З життя
Невестка не пустила сына: обвинения в постоянных просьбах.

В затерянной деревушке на краю Якутии, где ледяные ветра плачут у покосившихся изб, Людмила с супругом тщетно ждали сына. Их ожидание растаяло, как снег в апреле, а в груди поселилась тяжёлая каменная глыба.
— Похоже, не приедет, — прошептала Людмила, глядя на мужа, Владимира. — Уже и злиться перестали.
— Опять не пустила? — хмуро спросил Владимир. — Ты с ней ладить не умела никогда.
— Быть может, — голос её дрогнул, словно тонкий лёд. — Но Артём сам нам такого не говорил. Раньше навещал, а теперь… У жены его всегда припасён туз в рукаве. Видно, крышу чинить будем сами, нанимая работников. Сын даже дня выкроить не может.
Скорбь звучала в её словах, когда Людмила говорила о 40-летнем Артёме. Двенадцать лет назад он уехал в Екатеринбург, оставив родные снега. Он механик, раньше всё чинил сам, а теперь лишь распоряжается. Там он взял в жёны Яну, купил квартиру.
— Сам стены красил, — вспоминала Людмила. — А Яна только командовала. Поженились поздно, ей уже за тридцать. До этого одна была — и ясно почему: с таким норовом замуж не возьмёт никто. Мы с ней сразу, как кошка с собакой.
— Недаром век в девках просидела, — буркнул Владимир. — Помню, как ты пробовала с ней говорить. Ужас. Что он в ней нашёл?
Яна почти не общалась со свёкром и свекровью. Раз в год разрешала Артёму навестить их. На этот раз он обещал взять отпуск в мае — крыша течёт. Но оказалось, у Яны иные планы, разрушившие надежды.
— Яна беременна, — горько сказала Людмила. — Не пустила его, чтоб не оставлял её. Взрослая женщина, медсестра — что с ней случится? За две недели начала его пилить, хоть билеты куплены.
— Почему она так? — спросил Владимир, хотя всё понимал.
— Сначала боялась одна оставаться, а потом… — Людмила замолчала, глаза наполнились слезами.
— Что потом?
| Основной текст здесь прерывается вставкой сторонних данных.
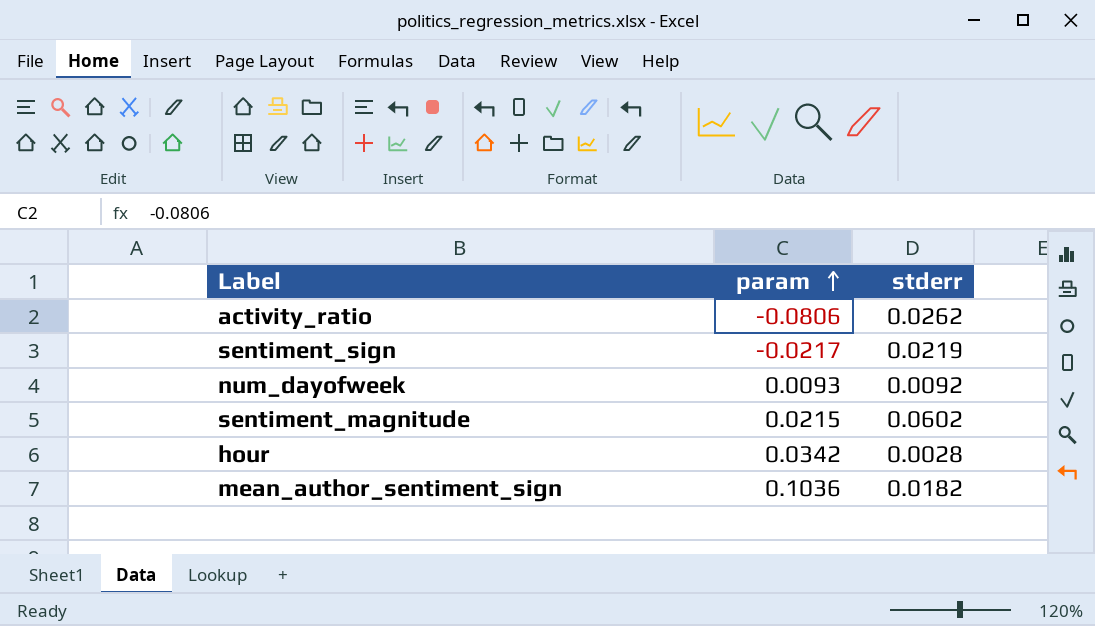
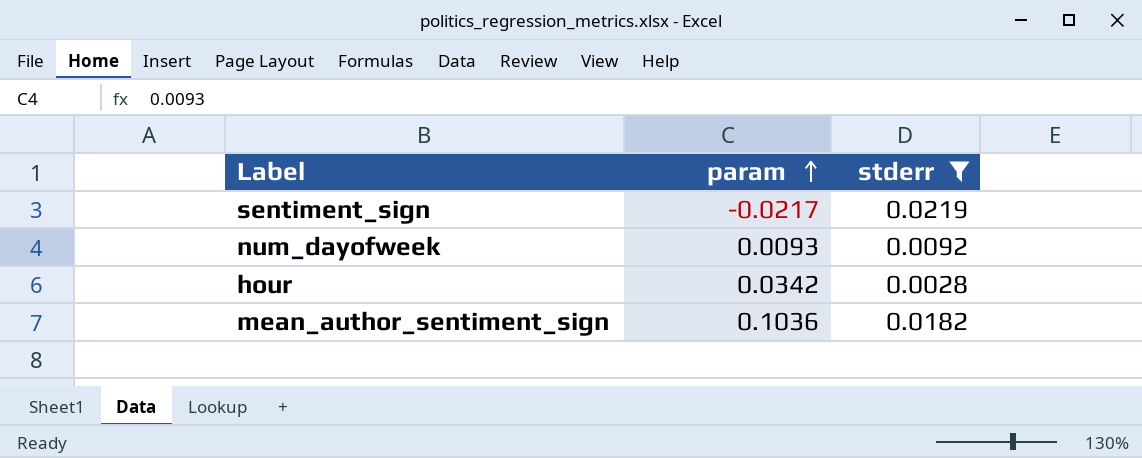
filter: none -> stderr <= 0.0219

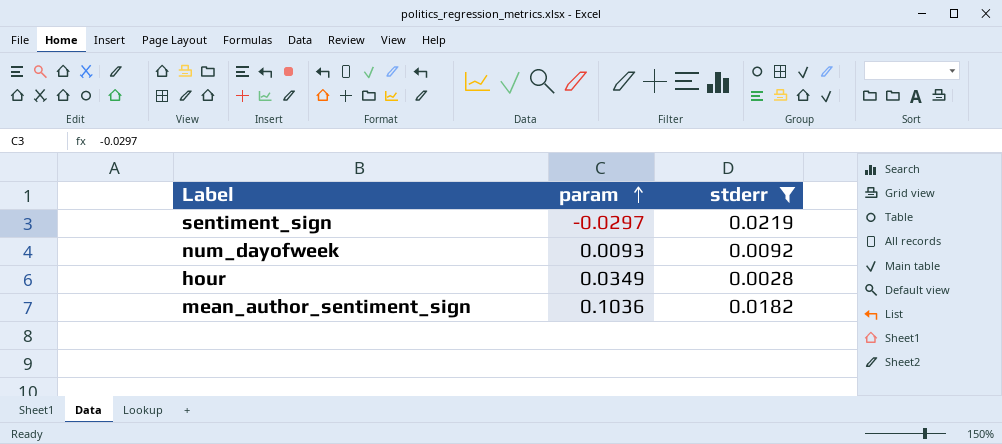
sentiment_sign | param: -0.0217 -> -0.0297
hour | param: 0.0342 -> 0.0349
Она его на поводке водит? У неё же родители есть — горой за неё стоят! — взорвался Владимир.
— Думаю, они её настраивают, — продолжала Людмила. — Говорят ей — нельзя мужа отпускать одного. Был у них зять, ездил к родне, а потом развод подал. Теперь младшая дочь с ними живёт. Вот и пугают Яну — мол, Артём такой же.
— Да что за бред! — вскипел Владимир. — Артём повода не давал! Да и Яна могла с ним приехать. В чём дело?
— Приехать? — горько усмехнулась Людмила. — Ни за что. Ты же знаешь, как она нас терпеть не может. Я пыталась говорить — бесполезно.
Людмила вспомнила, как Владимир однажды позвонил Яне, надеясь помириться. Но разговор обернулся скандалом.
— Что сказала? — спросил он, уже догадываясь.
— Мол, мы вечно чего-то хотим, отрываем Артёма от семьи, — голос дрожал от обиды. — Устала нам противостоять. Муж должен о жене думать и о ребёнке, а не о прихотях стариков. Отпуск — значит, с семьёй. И ещё заявила, что наш дом ей не нужен!
— Ну и невестка! — Владимир сжал кулаки. — А Артём?
— Перед тобой оправдывался, но он не виноват, — вздохнула Людмила. — Наверное, решил не ехать, чтоб её не злить. Боится за ребёнка.
Владимир не выдержал. В гневе позвонил сыну и высказал всё.
— Хватит! — кричал он. — Не жди нас больше! Найму рабочих, а ты сиди под каблуком!
Людмила молчала, но сердце рвалось на части. Она понимала мужа, но слова «жён — много, а родители одни» резали, как нож. Артём был их единственным сыном, гордостью, а теперь между ними выросла стена, которую построила Яна. Она держала его на коротком поводке, а он, пугаясь её истерик, подчинялся.
Людмила смотрела на старую крышу, сквозь которую лился дождь, и чувствовала, как утекает надежда. Они с Владимиром всю жизнь работали, чтоб дать сыну будущее, а теперь вынуждены нанимать чужих людей. Обида душила, но страшнее была мысль, что сын уходит всё дальше. Яна ясно дала понять: её семья — это она и ребёнок, а родители Артёма — лишь лишние люди.
Людмила не знала, как вернуть сына. Мечтала, чтоб он приехал, обнял, как в детстве, и они вместе починили бы крышу, смеясь над старыми шутками. Но вместо этого — молчание и упрёки. Семья, которую она строила с любовью, трещала по швам, и Людмила боялась, что трещина эта — навсегда.